> Work task
Repeat the lines of the listing below exactly, starting at the line that contains "28px; color: #3b3b3b;" and running through the last line, both included, and only those.

> Given data
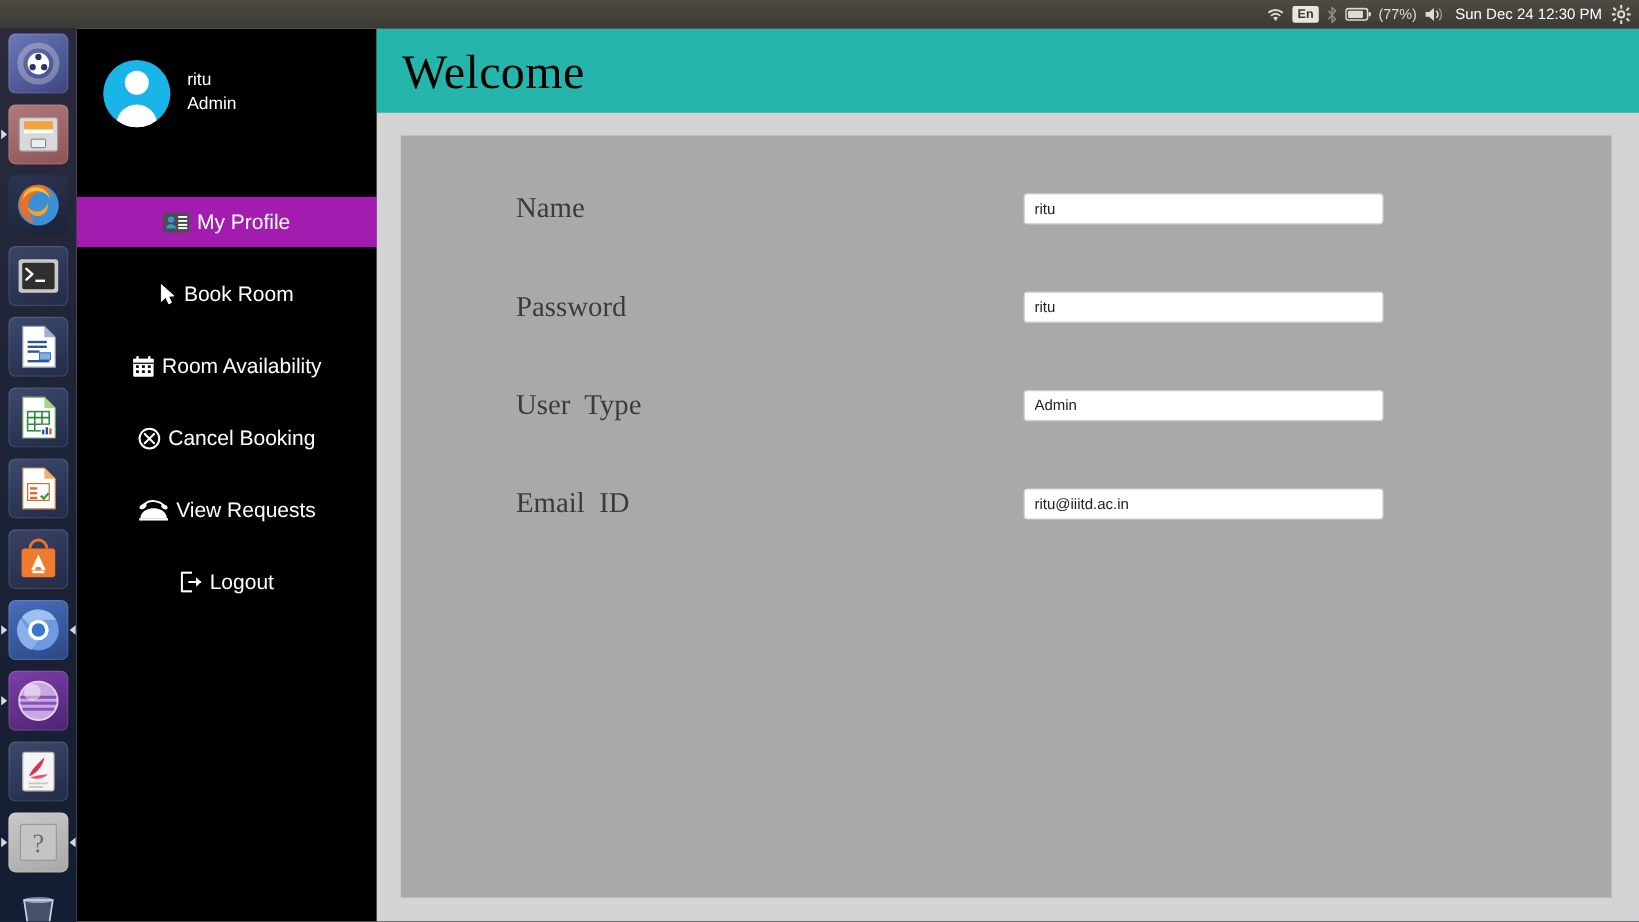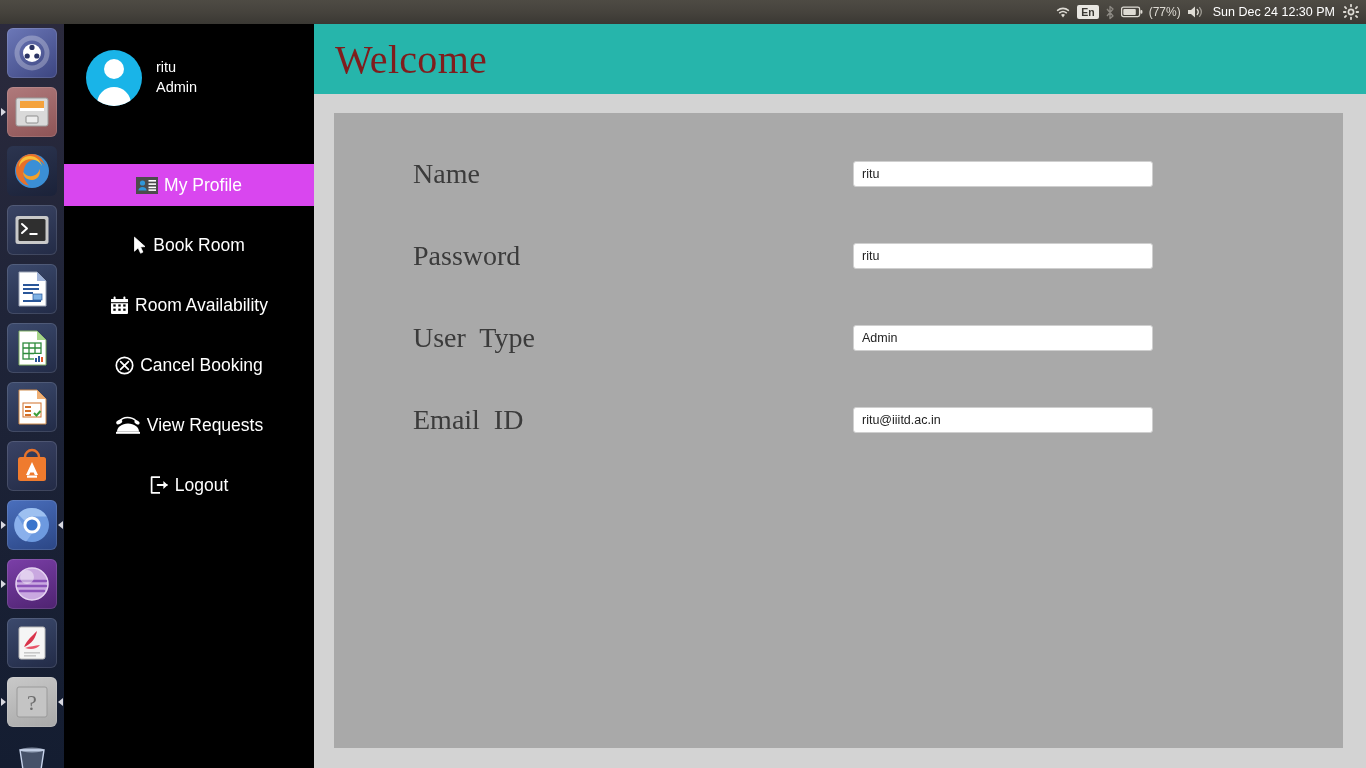--- a/index.html
+++ b/index.html
@@ -82,47 +82,47 @@
   .profile-meta { margin-left: 14px; line-height: 1.35; }
   .profile-name { color: #ffffff; font-size: 14.5px; }
   .profile-role { color: #ffffff; font-size: 14.5px; }
 
   .menu { margin-top: 58px; }
   .menu-item {
     height: 42px; display: flex; align-items: center; justify-content: center;
     color: #ffffff; font-size: 17.5px; margin-bottom: 18px;
     cursor: pointer; white-space: nowrap; gap: 6px;
   }
-  .menu-item.active { background: #d946ef; margin-bottom: 18px; }
+  .menu-item.active { background: #a21caf; margin-bottom: 18px; }
   .menu-ico { font-size: 17px; line-height: 1; display: inline-flex; align-items: center; }
   .menu-ico svg { display: block; }
 
   
   .content {
     position: absolute; left: 250px; top: 0; width: 1052px; height: 744px;
     background: #d3d3d3;
   }
   .page-header {
     height: 70px; background: #26b5ab; display: flex; align-items: center;
     padding-left: 21px;
   }
   .page-title {
-    color: #7f1d1d; font-family: "Liberation Serif", serif; font-size: 40px;
+    color: #000000; font-family: "Liberation Serif", serif; font-size: 40px;
     font-weight: normal; letter-spacing: .3px;
   }
   .panel {
     position: absolute; left: 20px; top: 89px; width: 1009px; height: 635px;
     background: #a9a9a9;
   }
   .form-row {
     position: absolute; left: 0; width: 100%; height: 30px; display: flex; align-items: center;
   }
   .form-label {
-    position: absolute; left: 79px;
-    font-family: "Liberation Serif", serif; font-size: 28px; color: #3b3b3b;
+    position: absolute; left: 96px;
+    font-family: "Liberation Serif", serif; font-size: 24px; color: #3b3b3b;
     white-space: pre;
   }
   .form-input {
     position: absolute; left: 519px; width: 300px; height: 26px;
     background: #ffffff; border: 1px solid #cfcfcf; border-radius: 3px;
     font-family: "Liberation Sans", sans-serif; font-size: 12.5px; color: #222222;
     padding: 0 8px; outline: none;
   }
 </style>
 </head>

> Task solution
-    font-family: "Liberation Serif", serif; font-size: 28px; color: #3b3b3b;
+    position: absolute; left: 96px;
+    font-family: "Liberation Serif", serif; font-size: 24px; color: #3b3b3b;
     white-space: pre;
   }
   .form-input {
     position: absolute; left: 519px; width: 300px; height: 26px;
     background: #ffffff; border: 1px solid #cfcfcf; border-radius: 3px;
     font-family: "Liberation Sans", sans-serif; font-size: 12.5px; color: #222222;
     padding: 0 8px; outline: none;
   }
 </style>
 </head>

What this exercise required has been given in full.